I was equating voltage to the power associated with current flowing in that voltage differential.

Here again, two parameters may have a relationship, but not be equivalent. Voltage and power are related in the manner you have described. But you can not ?equate? voltage to power.

I am using average in the more inclusive sense used in the wikipedia article on

I declined to read the article to which you posted a link. I?ll have nothing to do with Wikipedia. Come back to me with an authoritative source, and I promise to have a look.

I'll try to remain self consistent that 'average' includes both the 'mean' and the 'root mean square',

I say again, RMS is not an average. In order to calculate RMS, an average value of something is taken, in the manner that you described. But when you get the final answer, it is not an average of anything.

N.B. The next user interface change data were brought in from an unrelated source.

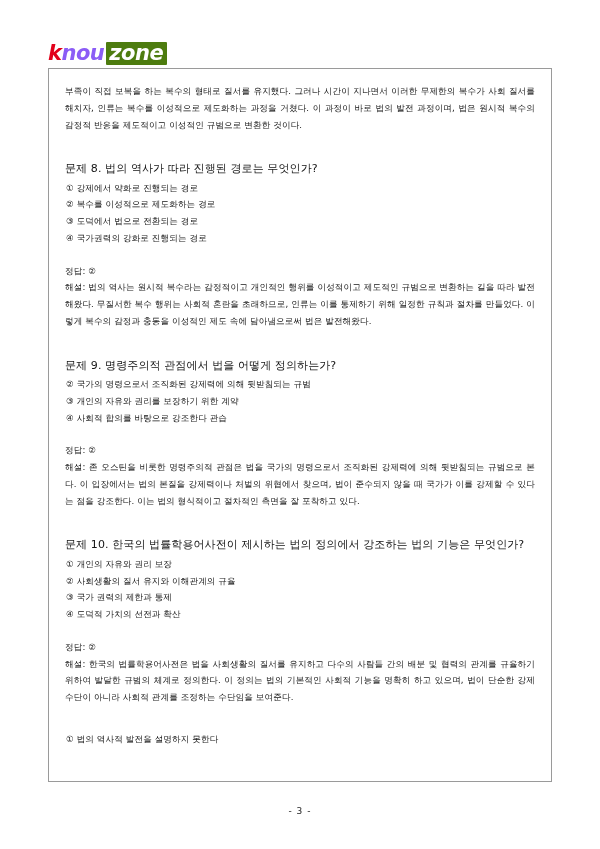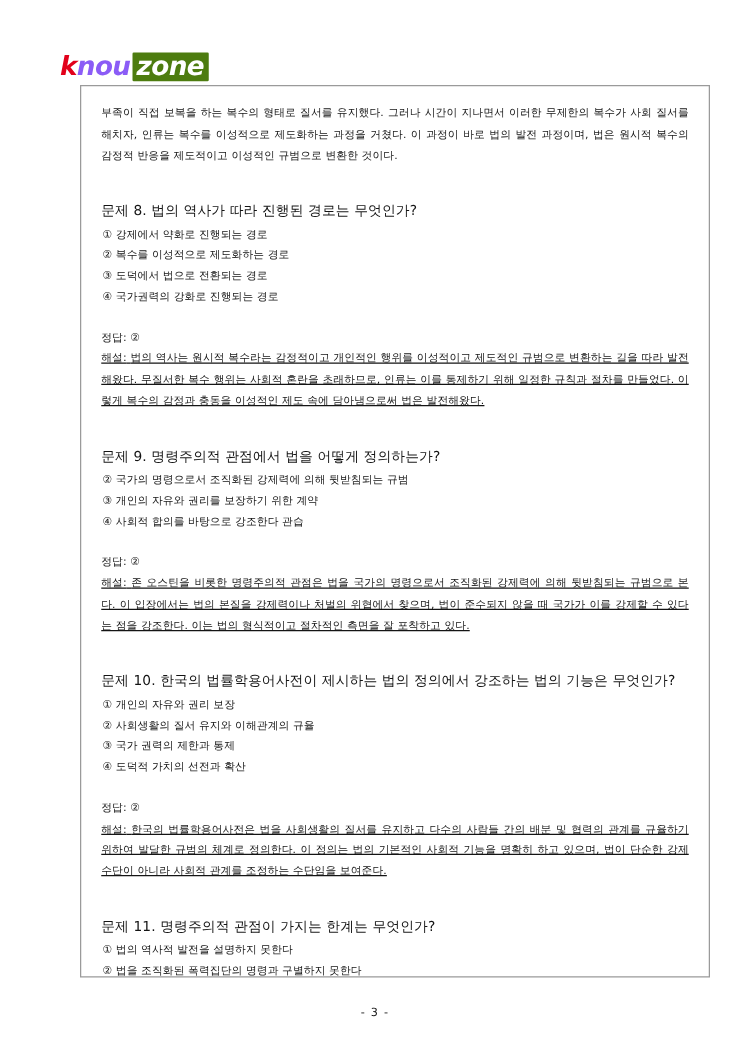"부족이 직접 보복을 하는 복수의" .content-frame { margin-left: 16px -> none }
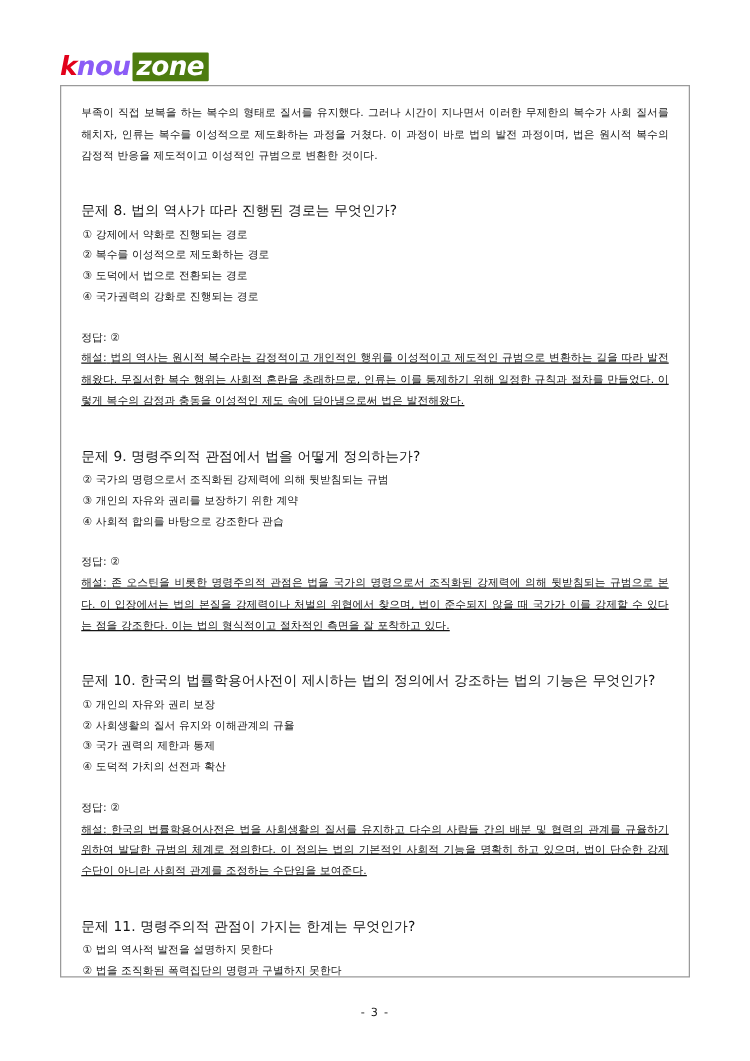"해설: 법의 역사는 원시적 복수라는" .expl { text-decoration: underline -> none }
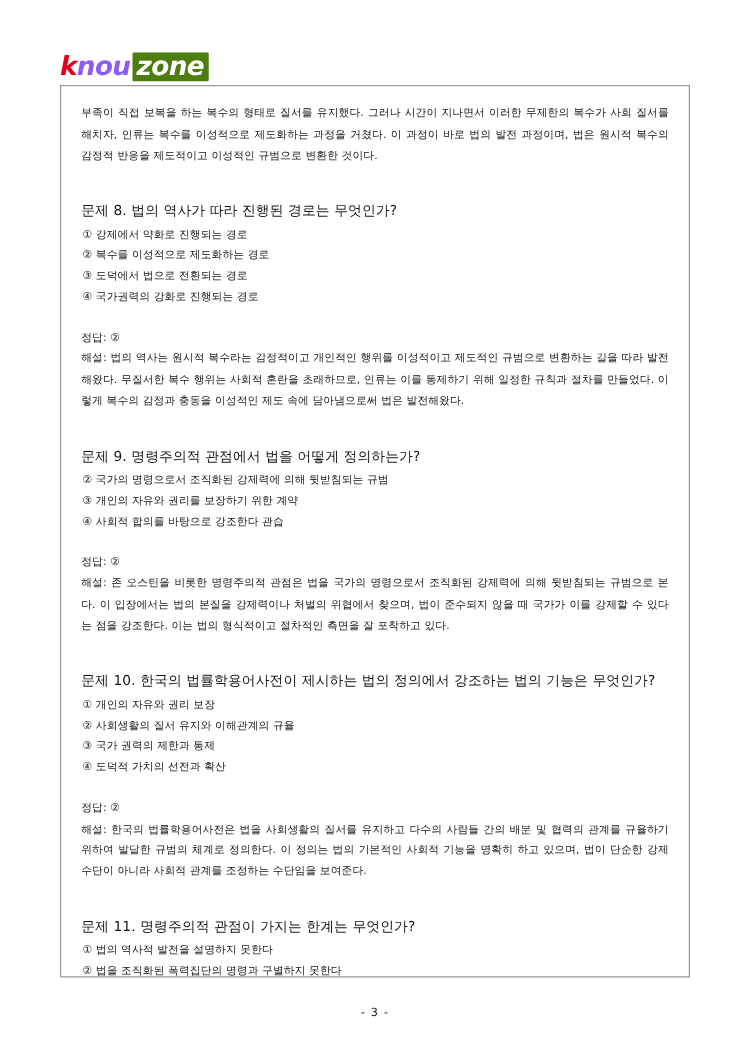"문제 11. 명령주의적 관점이 가지는" div.q-line { html: <div>문제 11. 명령주의적 관점이 가지는 한계는 무엇인가?</div> -> none }
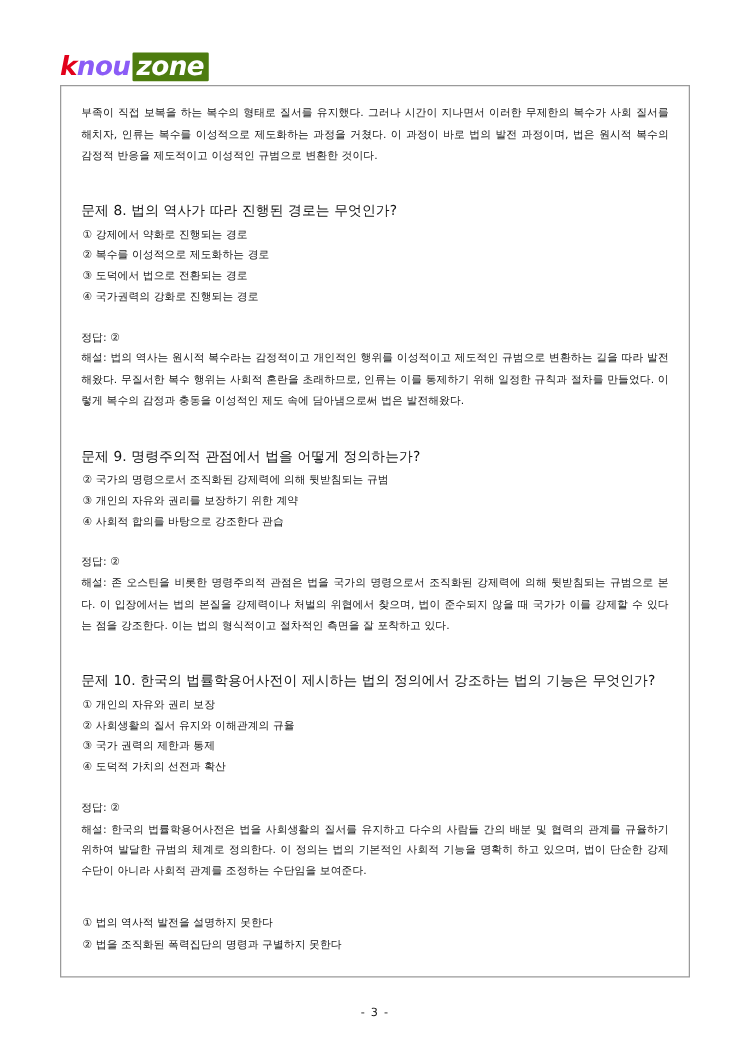"② 법을 조직화된 폭력집단의 명령과" div.choice { html: <div>② 법을 조직화된 폭력집단의 명령과 구별하지 못한다</div> -> none }
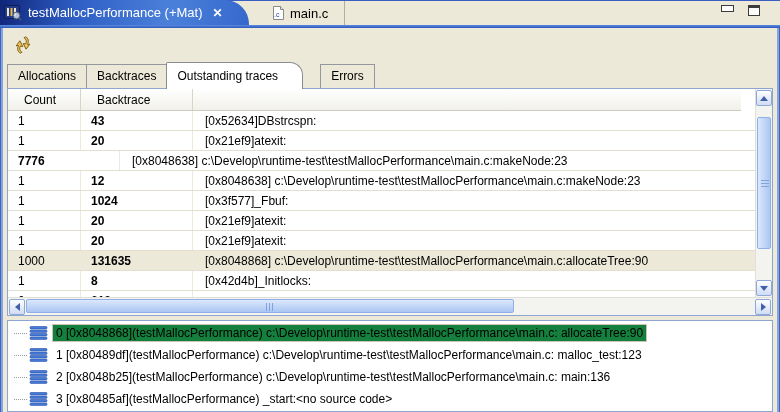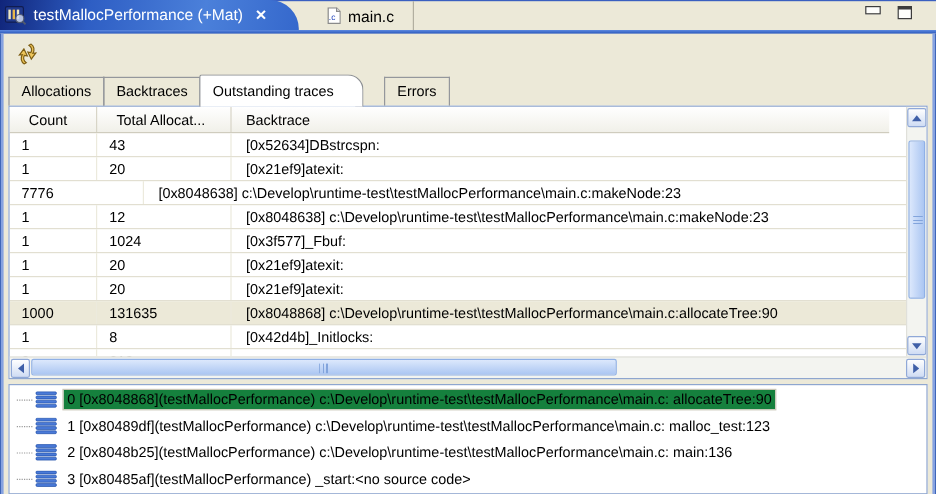"Total Allocat..." div.th { html: <div>Total Allocat...</div> -> none }
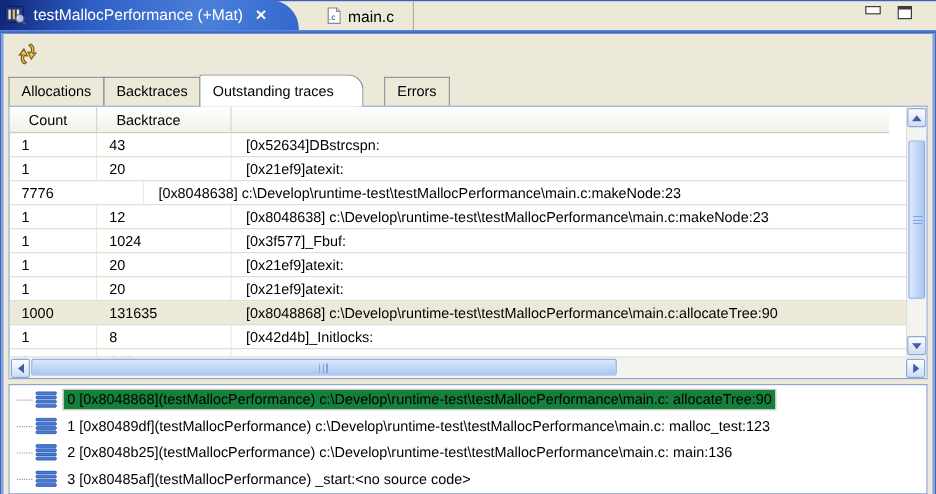"43" .c-total { font-weight: none -> bold }
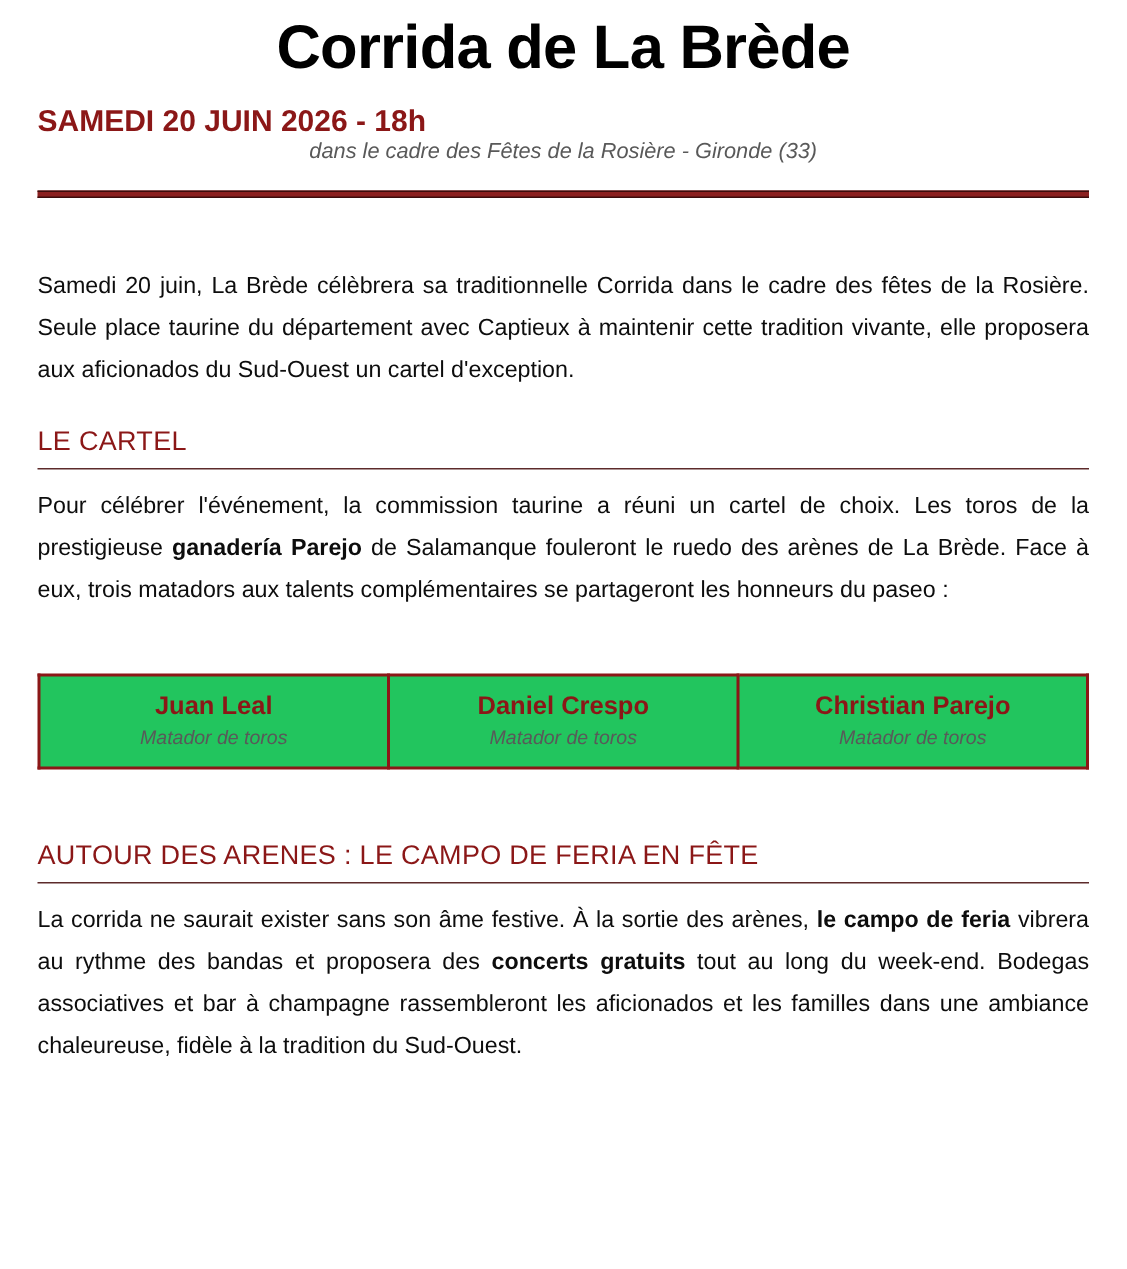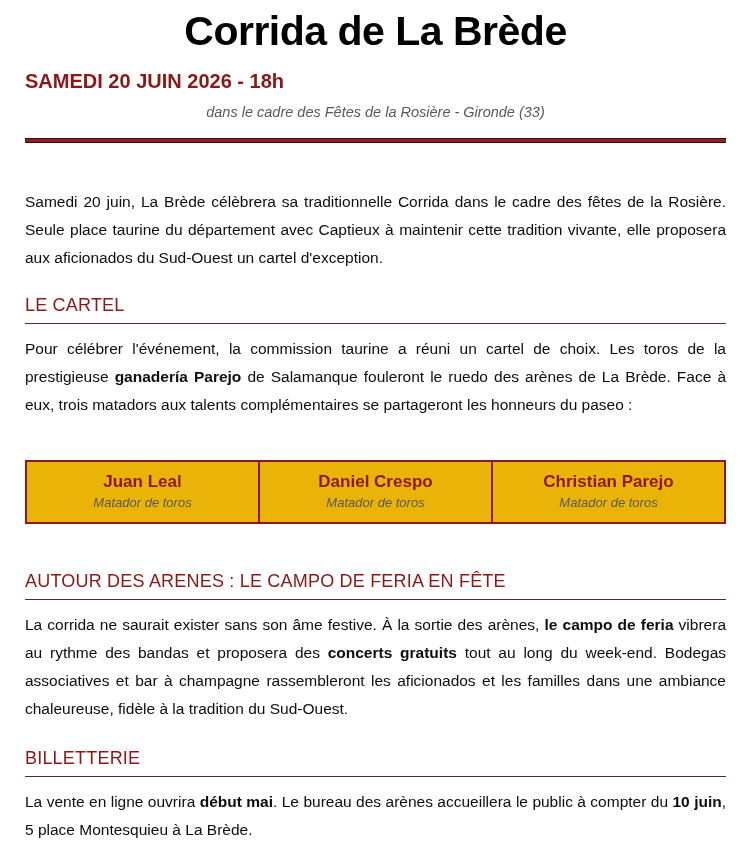"dans le cadre des Fêtes" .tagline { margin-top: 11px -> none }
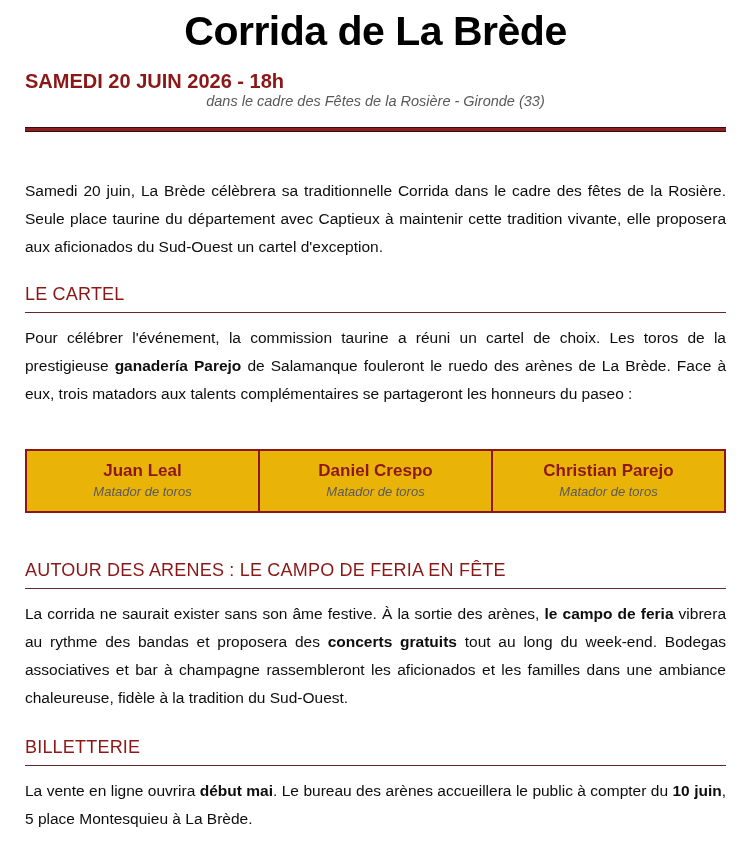"Juan Leal" table.cartel td { background: #eab308 -> #22c55e }
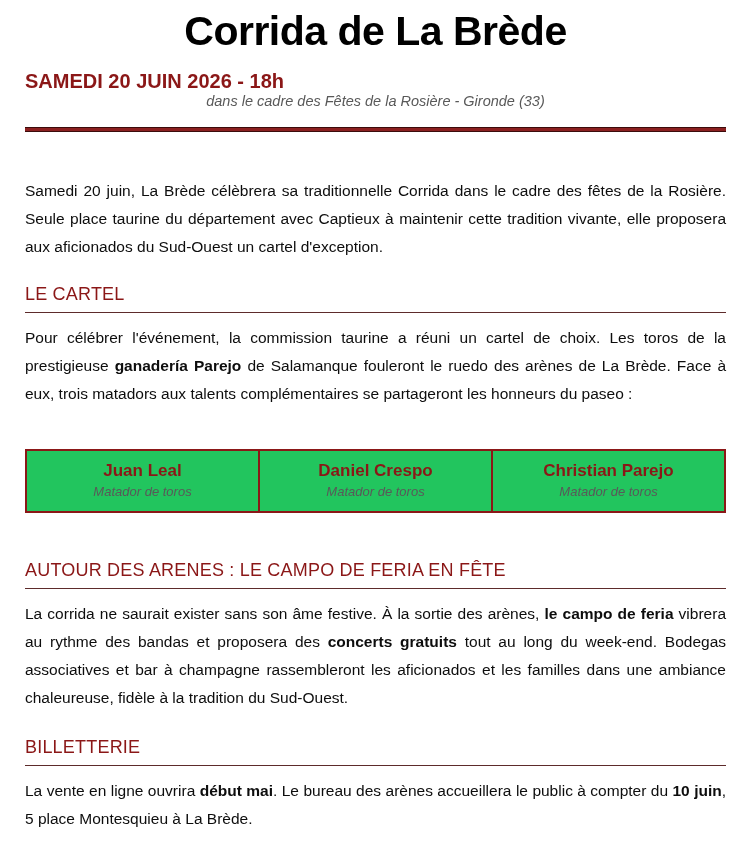"BILLETTERIE" section.sec-billetterie { html: <section> <h2>BILLETTERIE</h2> <p><span>La vente en ligne ouvrira </span><b>début mai</b><span>. Le bureau des arènes accueillera le public à compter du </span><b>10 juin</b><span>, 5 place Montesquieu à La Brède.</span></p> </section> -> none }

It is incorrect to use the word ?average? in describing RMS values.

 

[mpross]

work/energy

work/energy

A simple site that has helped me out on numerous occasion.

http://230nsc1.phy-astr.gsu.edu/hbase/hframe.html

Mechanics > Work, Energy and Power

-Matt

 

[zog]

Nice site, basic info but easy to find just about anything, thanks!

 

[kingpb]

Interesting site, alot of info, one thing I found by looking under House Wiring was related to the "other" topic of 180 deg.

http://230nsc1.phy-astr.gsu.edu/hbase/hframe.html

I think this finally puts this old "other" topic to bed.

 

[jim dungar]

I do not put all of my engineering faith into a website whose purpose seems to be the simplification of complex ideas. Especially when they use phrases like "Part of the role of the ground wire is to force the breaker to trip by supplying a path to ground ..." They are definitely trying to only use simple concepts.

 

[LarryFine]

"Part of the role of the ground wire is to force the breaker to trip by supplying a path to ground."

You mean that's not true???

 

[rattus]

I do not put all of my engineering faith into a website whose purpose seems to be the simplification of complex ideas. Especially when they use phrases like "Part of the role of the ground wire is to force the breaker to trip by supplying a path to ground ..." They are definitely trying to only use simple concepts.

Jim, I believe that is the purpose of the site--to convey basic ideas in a way that can be understood by the untrained.

 

[winnie]

Charlie,

I appreciate the correction on work versus energy. It is sloppy to simply conflate the two even though they easily inter-convert. One does work (possibly negative) on a charge to move it, and this results in a change of potential energy of the charge. If the system is conservative and things are stationary at the beginning and end of the motion, then the amount of work is equal to the change in energy. A bad habit that I picked up.

On the use of 'average', do you consider "The American Heritage Dictionary" sufficiently authoritative? http://www.bartleby.com/61/53/A0545300.html Notice that meaning _b_ is "arithmetic mean", whereas meaning _a_ is the rather general "A number that typifies a set of numbers of which it is a function." There are many different functions that produce numbers that typify a set of numbers, "arithmetic mean" being one of the most common. For what its worth, I feel that this is a tangential discussion to the main point, and won't pursue it further. RMS is used to describe the magnitude of AC voltages, and it doesn't matter to the discussion if you consider RMS a form of average or simply a function that is used to typify the magnitude of a constantly changing function.

-Jon

 

[jim dungar]

Rattus,

I think the site is great for simple explanations. I just don't think it is "exact" enough to be cited as a reference in a technical discussion.

 

[kingpb]

So the site may be over simplified. Why make it harder then it is.

No need to use the 12th decimal place on the calculator just because it's there.

 

[rattus]

Here, here!

Here, here!

So the site may be over simplified. Why make it harder then it is.

No need to use the 12th decimal place on the calculator just because it's there.

Agreed, a good engineer knows how to approximate. He also knows that three significant figures are usually close enough.